+++ Input records
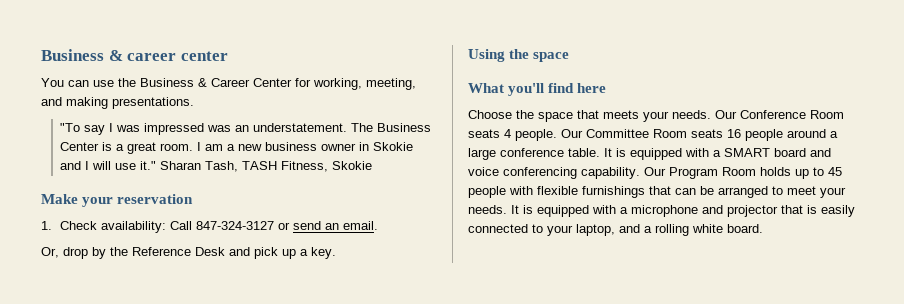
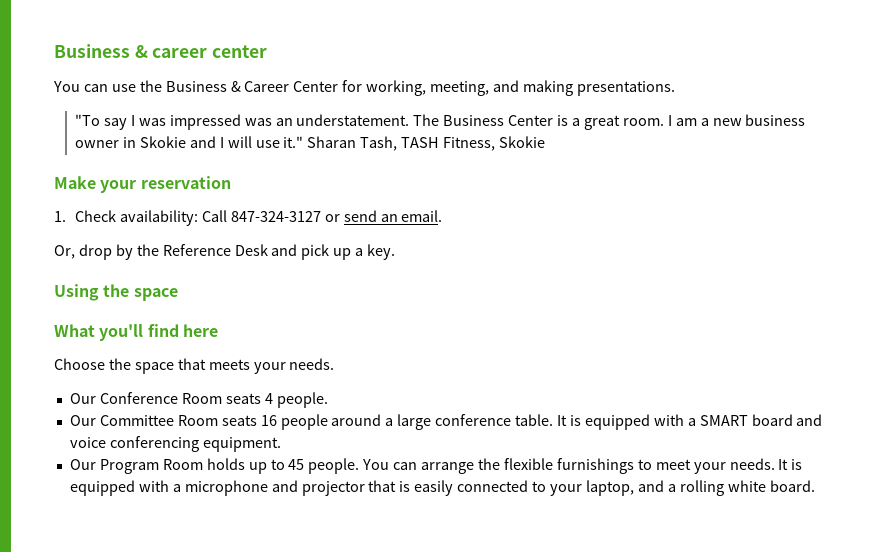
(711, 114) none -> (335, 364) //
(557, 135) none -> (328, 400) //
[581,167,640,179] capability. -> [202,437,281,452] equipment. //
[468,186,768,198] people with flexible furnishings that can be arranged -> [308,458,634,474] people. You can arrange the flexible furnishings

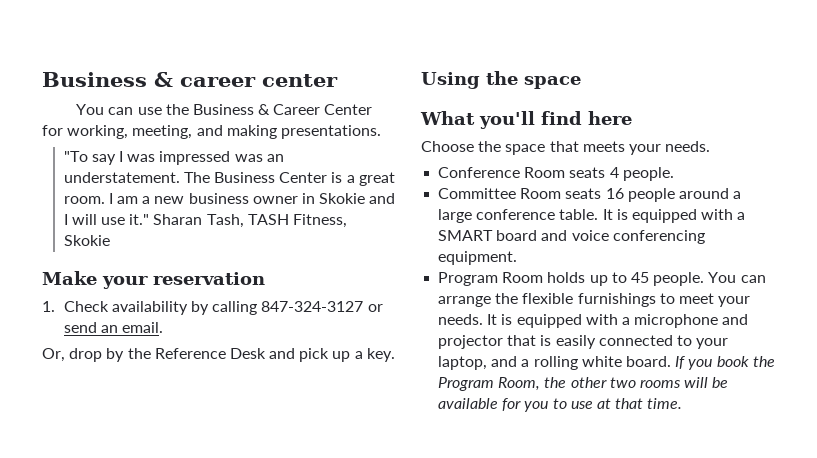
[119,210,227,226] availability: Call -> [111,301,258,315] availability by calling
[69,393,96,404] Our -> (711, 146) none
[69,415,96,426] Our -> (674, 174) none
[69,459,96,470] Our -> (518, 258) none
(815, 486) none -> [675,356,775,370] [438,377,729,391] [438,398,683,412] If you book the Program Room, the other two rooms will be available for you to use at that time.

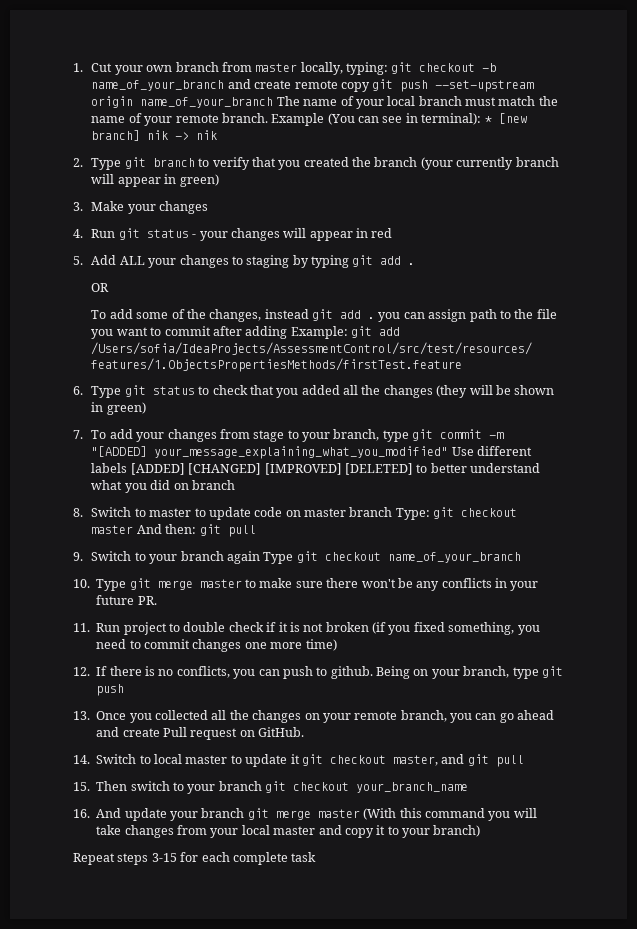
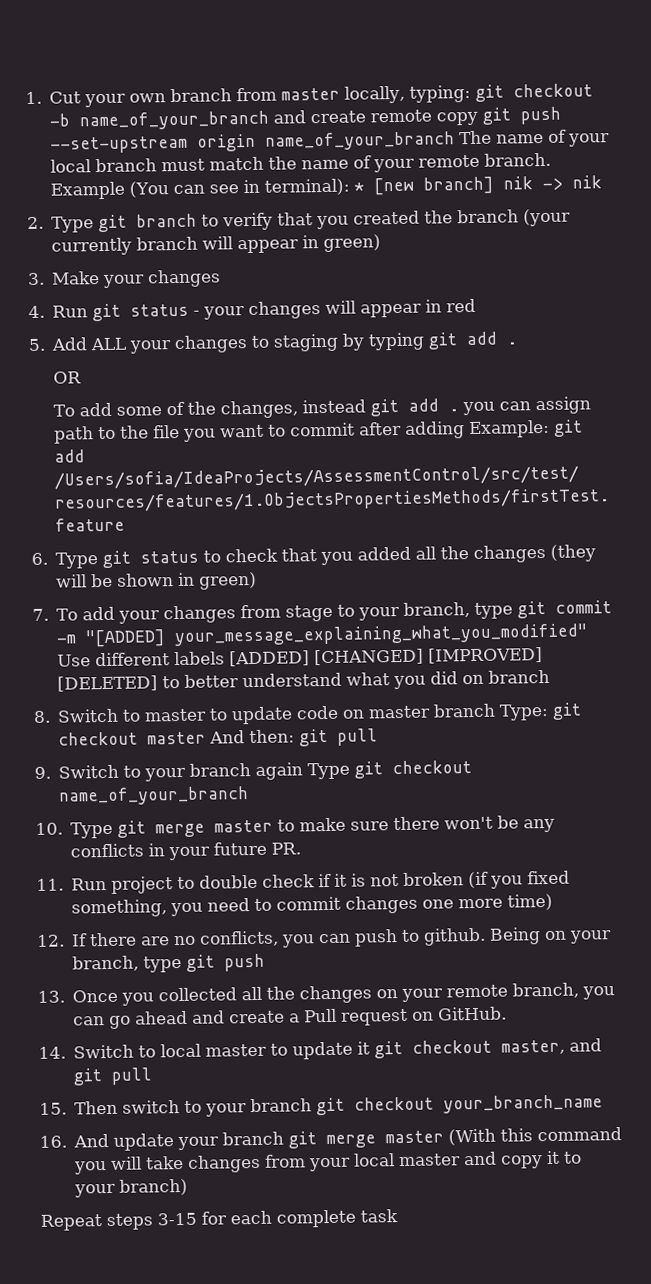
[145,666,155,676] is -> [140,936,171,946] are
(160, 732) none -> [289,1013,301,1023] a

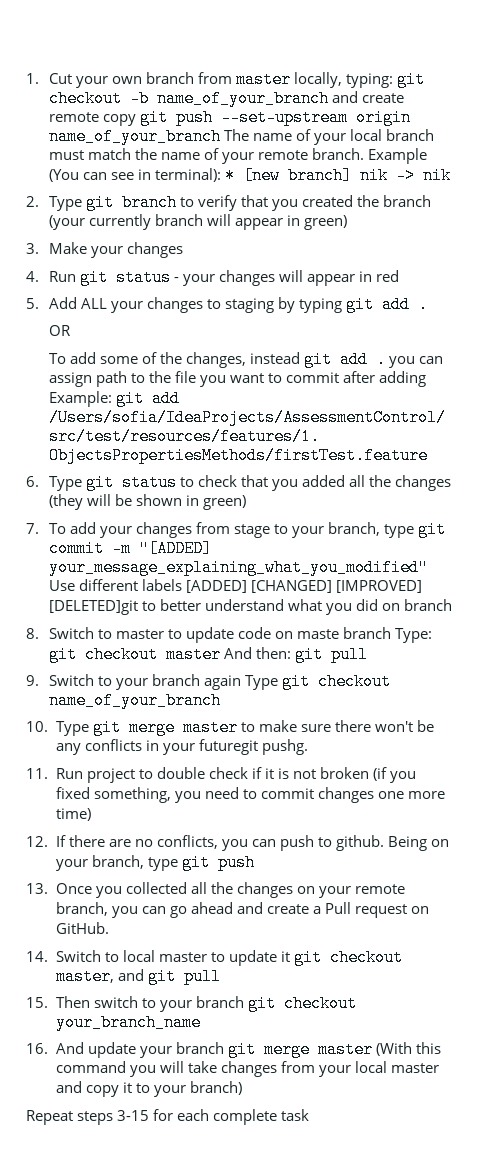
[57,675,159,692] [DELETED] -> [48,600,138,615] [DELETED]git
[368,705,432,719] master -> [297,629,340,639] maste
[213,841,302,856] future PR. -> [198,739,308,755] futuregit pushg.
++++++
— Activity —
Each line of the listing above that includes the word "none" is to be counted, and only the total reported.

— Result of this exercise —
7